Yet the misrepresentations, mis-readings and myths surrounding Nettie and Vance Palmer continue. In a recent piece in the Australian Book Review on ‘Ettie and Nettie’ on the relationship between Henry Handel Richardson and Nettie Palmer, Brenda Niall starts dismantling these tales when she outlines the importance of Nettie’s literary criticism in the recognition of Richardson’s significance as a writer. But then she stalls – she represents Vance Palmer as the hopeless bete noire with his wife sacrificed on his altar. She writes of penniless journalists unable to marry, failed talents, mental problems, low sales figures, jealousies, unfulfilled friendships and the cause of Australian literature blighted. Yet nothing could be further from the truth in understanding the Palmers’ relationship with Richardson, and Richardson’s relationship to the Palmers.

When Vance Palmer met with the expatriate Richardson, he was pleasantly surprised. The first of the Palmers to do so (in London in 1930) Vance had expected to find Richardson a characterless ‘uniform’ personality, given so much of her time and energy went into her books: that is, the power of her imagination and the overwhelming revelations of herself:

HHR was particularly animated and friendly. She spoke well of Men Are Human [Vance’s latest novel]; perhaps that was part of the friendliness. But she talked extensively of other things in [HM] Green’s book [An Outline of Australian Literature, 1930], her work on the trilogy, Ballarat, and Bradman. She was very curious about Bradman! Underneath, she’s a good deal more patriotic than one would expect.

Also invited to afternoon tea was Kathleen Ussher, film critic and friend of Miles Franklin, who Vance found ‘attractive’, ‘intelligent’ and ‘fresh’ (and whom he arranged to meet again at the Writers’ Club). Vance was a ladies’ man, with five older sisters; he was a perceptive observer of the human female. Dorothy Green, one of Richardson’s most significant critics and biographers, certainly thought so. She quoted a much later remark of Vance’s about how Richardson was haunted by a fear of a breakdown similar to her father’s, framing in her critical study Ulysses Bound: Henry Handel Richardson and her Fiction the underlying thesis that Richardson set out not to escape from her fears but to resolve them in her art.

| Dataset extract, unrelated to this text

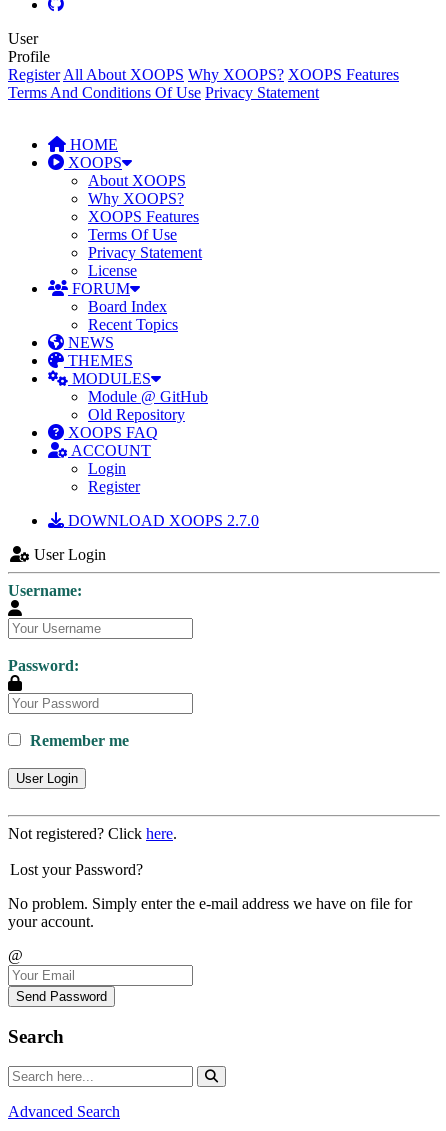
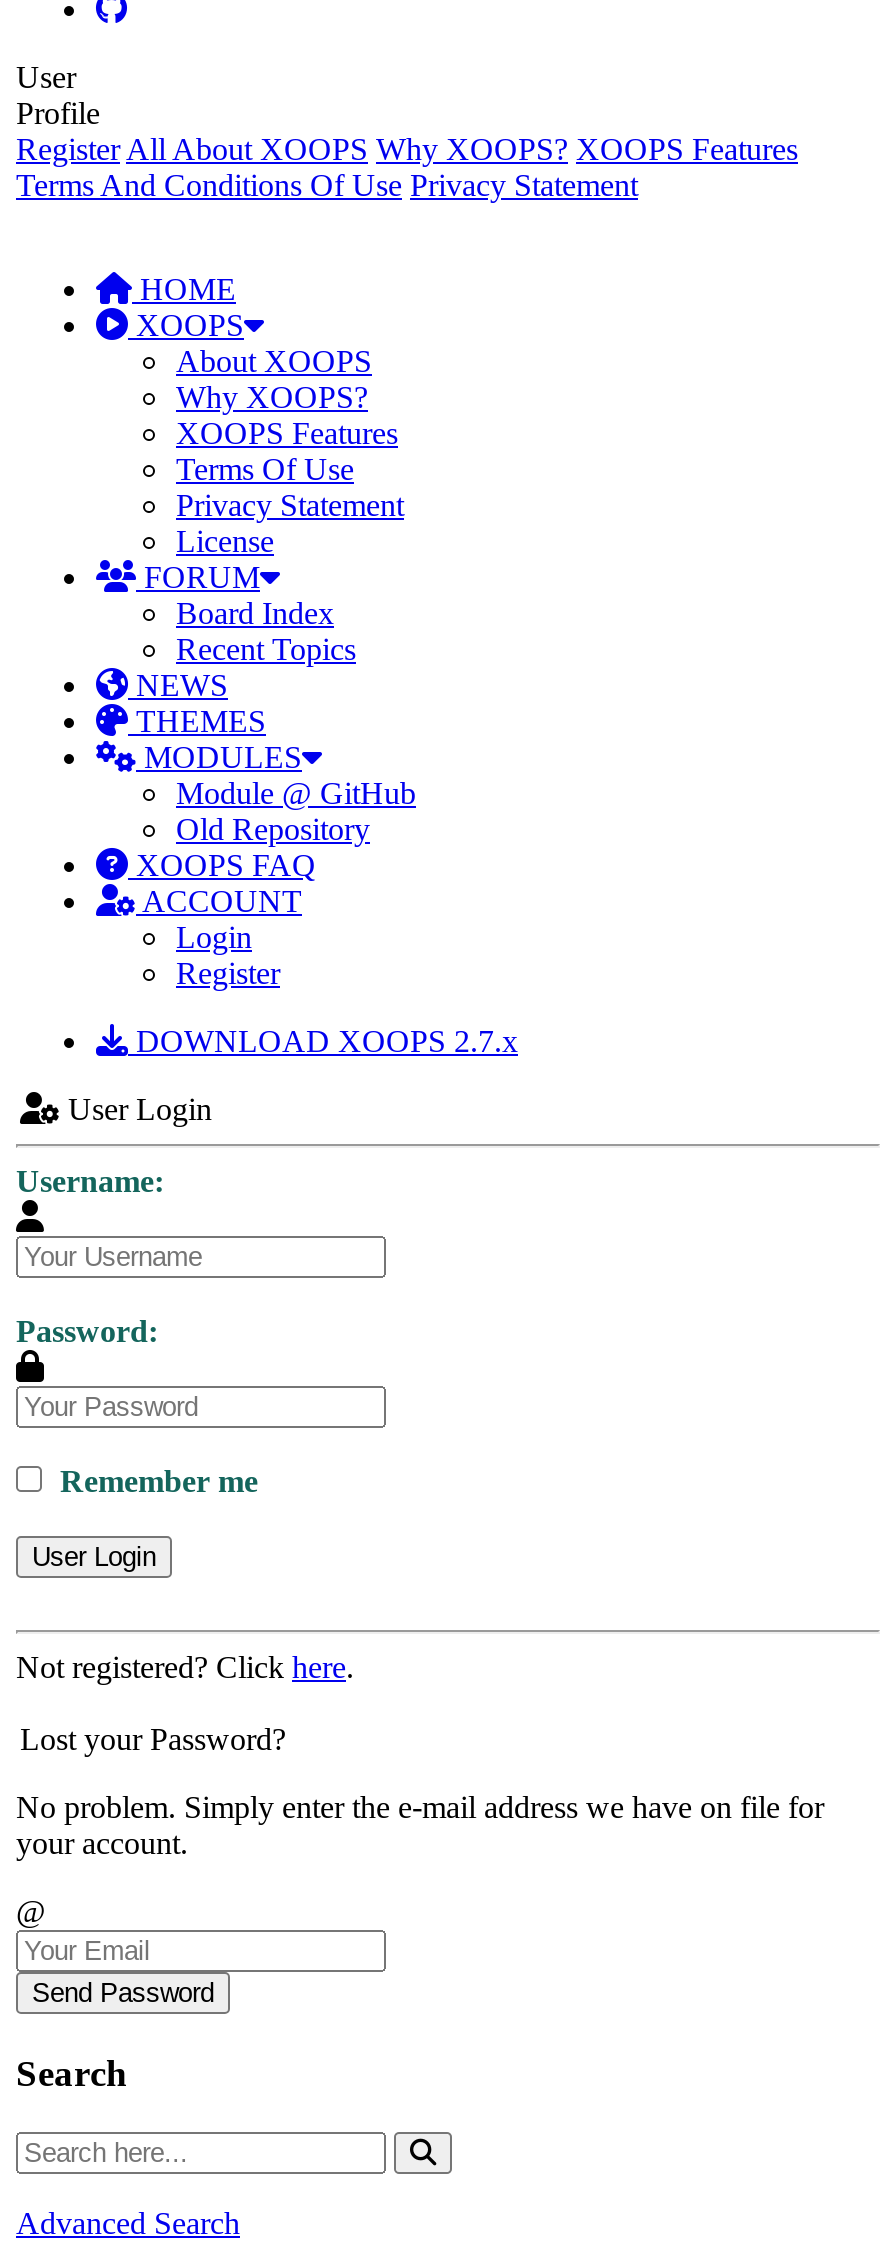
[64,512,259,529] DOWNLOAD XOOPS 2.7.0 -> [128,1024,518,1058] DOWNLOAD XOOPS 2.7.x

Dorothy Green would have appreciated the implications of Vance’s earlier observations. In July 1930, when he wrote to Nettie, he explained that Richardson had said:

I distrust anything I write in the evening. If your stuff can stand the after-breakfast morning light on it, it’s probably all right.

Nettie Palmer was one of the most significant non-academic critics writing on Australian literature in the interwar period (as I have argued elsewhere), so when she visited Richardson to stay with her in Sussex, Richardson might well have sought to keep Nettie at arm’s length, as Niall notes. But we could read the situation quite differently. The two women found common ground, despite some fundamental differences on core values. Nettie might well have sought to emphasise Richardson’s qualities as a writer – that is as a reclusive, elusive artist struggling with her genius – when she wrote the accounts of her 1935 visits, rather than stressing her human frailties for an ill-educated reading public. Niall can ask the questions that Dorothy Green did not, when she dismantles the stereotype of Nettie as some kind of custodian of Australian literature in its entirety, where Nettie has been set up as the expert and then criticised for overlooking or ‘missing’ certain books. (HM Green, who did write a comprehensive history of Australian literature, is the more worthy target here.) Nettie’s preoccupations as a young woman, a young student, or a young mother at the times when Richardson’s novels were published were, as Niall finds, quite different. Nettie was rarely in a position to maintain a comprehensive overview of Australian literary fiction (perhaps only during the days of her regular columns in the Illustrated Tasmanian Mail and All About Books) and she did not claim to do so. A careful reading of Modern Australian Literature suggests she was all too aware of the scattered nature of the literary field prior to the mid 1920s. But even the very title of Modern Australian Literature makes it clear that Nettie was not interested in colonial romances, or European naturalism but rather early modernism. She was primarily interested in developing different kinds of writing about European Australians who reconciled with Australia’s place in the cosmos out of the chaos of settler consciousness.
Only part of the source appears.